Декабря 1 был большой крестный ход. Николай Иванович Малиновский очень подробно об этом рассказывает, и кому же лучше и знать, как не секретарю Августина? Преосвященный освятил в этот день церковь Василия Блаженного, вероятно, от неприятеля тоже поруганную, и крестным ходом вышел на Лобное место, с которого он говорил народу слово и кропил святою водой; крестный ход, разделившись на три части, пошел обходить около Кремля, и целый день в Москве был трезвон.
VI
В ноябре месяце 1812 года преставился митрополит московский Платон, жительствовавший в Вифании, где и был погребен на указанном от него месте. Как будто Господь медлил его от нас брать, чтобы был на земле праведник, молящийся во всеобщем бедствии. У Троицы и в Вифании неприятель не был. В народе говорили, что два раза Бонапарт посылал отряд, чтобы поразведать, нет ли войска нашего и казаков в Троицкой лавре, и захватить лаврские сокровища, но посланные никак не могли достигнуть до Троицы, потому что такой туман спускался на землю, что они и нехотя должны были возвращаться назад.

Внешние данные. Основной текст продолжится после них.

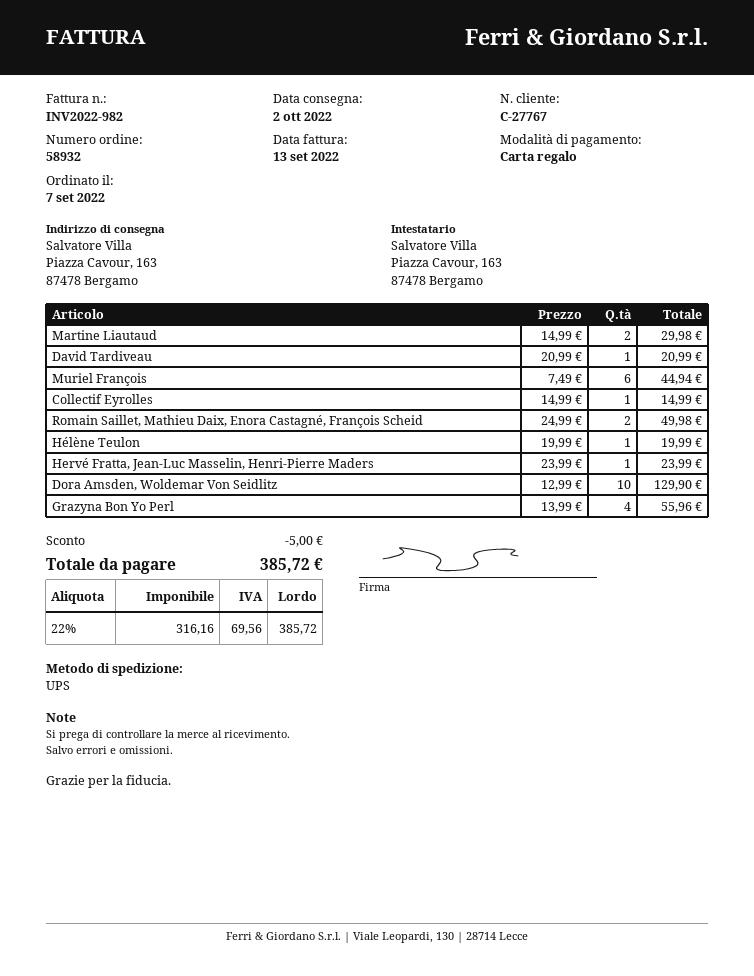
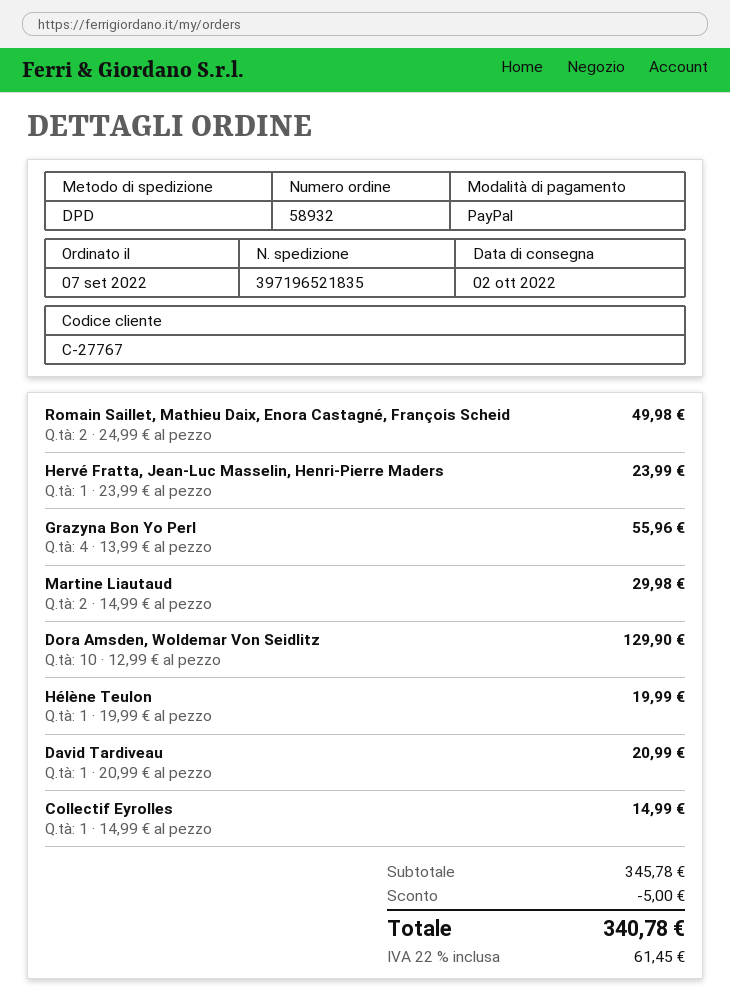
payment method: gift card -> PayPal
shipping method: UPS -> DPD
Muriel François: 6 x 7.49 = 44.94 -> none
tax: 22% = 69.56 -> 22% = 61.45
total: 385.72 -> 340.78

Слышала я, что и в Саввине монастыре, что возле Звенигорода, в 1812 году тоже все обошлось благополучно. В монастыре со своим отрядом квартировался тогда пасынок Бонапарта, сын Жозефины, Евгений Богарне, которому было ночное видение, и во сне сказал ему преподобный Савва, что если он не коснется монастыря и его имущества, то будет невредим и возвратится на родину благополучно. Тогда Богарне велел приставить караул к церкви, а церковь запер, ключи взял к себе и, кроме того, запечатал двери и повторил всей своей команде, что если кто-нибудь чего бы то ни было коснется в монастыре, то он тут же велит того расстрелять. И благодаря этой предосторожности в монастыре все осталось неприкосновенным. Мало этого: принц Богарне такую возымел веру к преподобному Савве, что пред отъездом из монастыря просил себе от настоятеля его икону и благословение. Он оставил ее сыну своему и заповедал ему, что если ему случится быть когда-нибудь в России, чтоб он непременно побывал в обители преподобйого Саввы и поклонился его святым мощам. И точно, лет тридцать спустя, в сороковых годах, принцу Максимилиану Лейхтенбергскому пришлось быть в Москве; он вспомнил, что заповедал ему отец, и благоговейно исполнил его благочестивое желание и при этом рассказал случившееся с его отцом.
Находившиеся в Москве маршалы и главные начальники не так обращались с кремлевскою святыней. Мощи святителя Алексия нашли вынутыми из раки, поверженными на пол и заваленными всяким хламом; в Успенском соборе тоже все раки были поруганы, кроме раки святителя Ионы, которая осталась неприкосновенною; мощи святителя Филиппа лежали на полу, а в Архангельском соборе дохлая лошадь валялась в алтаре! Мощи святого царевича Дмитрия были спрятаны у брата священника Вознесенского монастыря во избежание поругания, а ручка всехвальной Евфимии нашлась отчего-то у одного столяра на Бутырках и была взята от него архиерейским секретарем Малиновским, который случайно об этом проведал и донес преосвященному.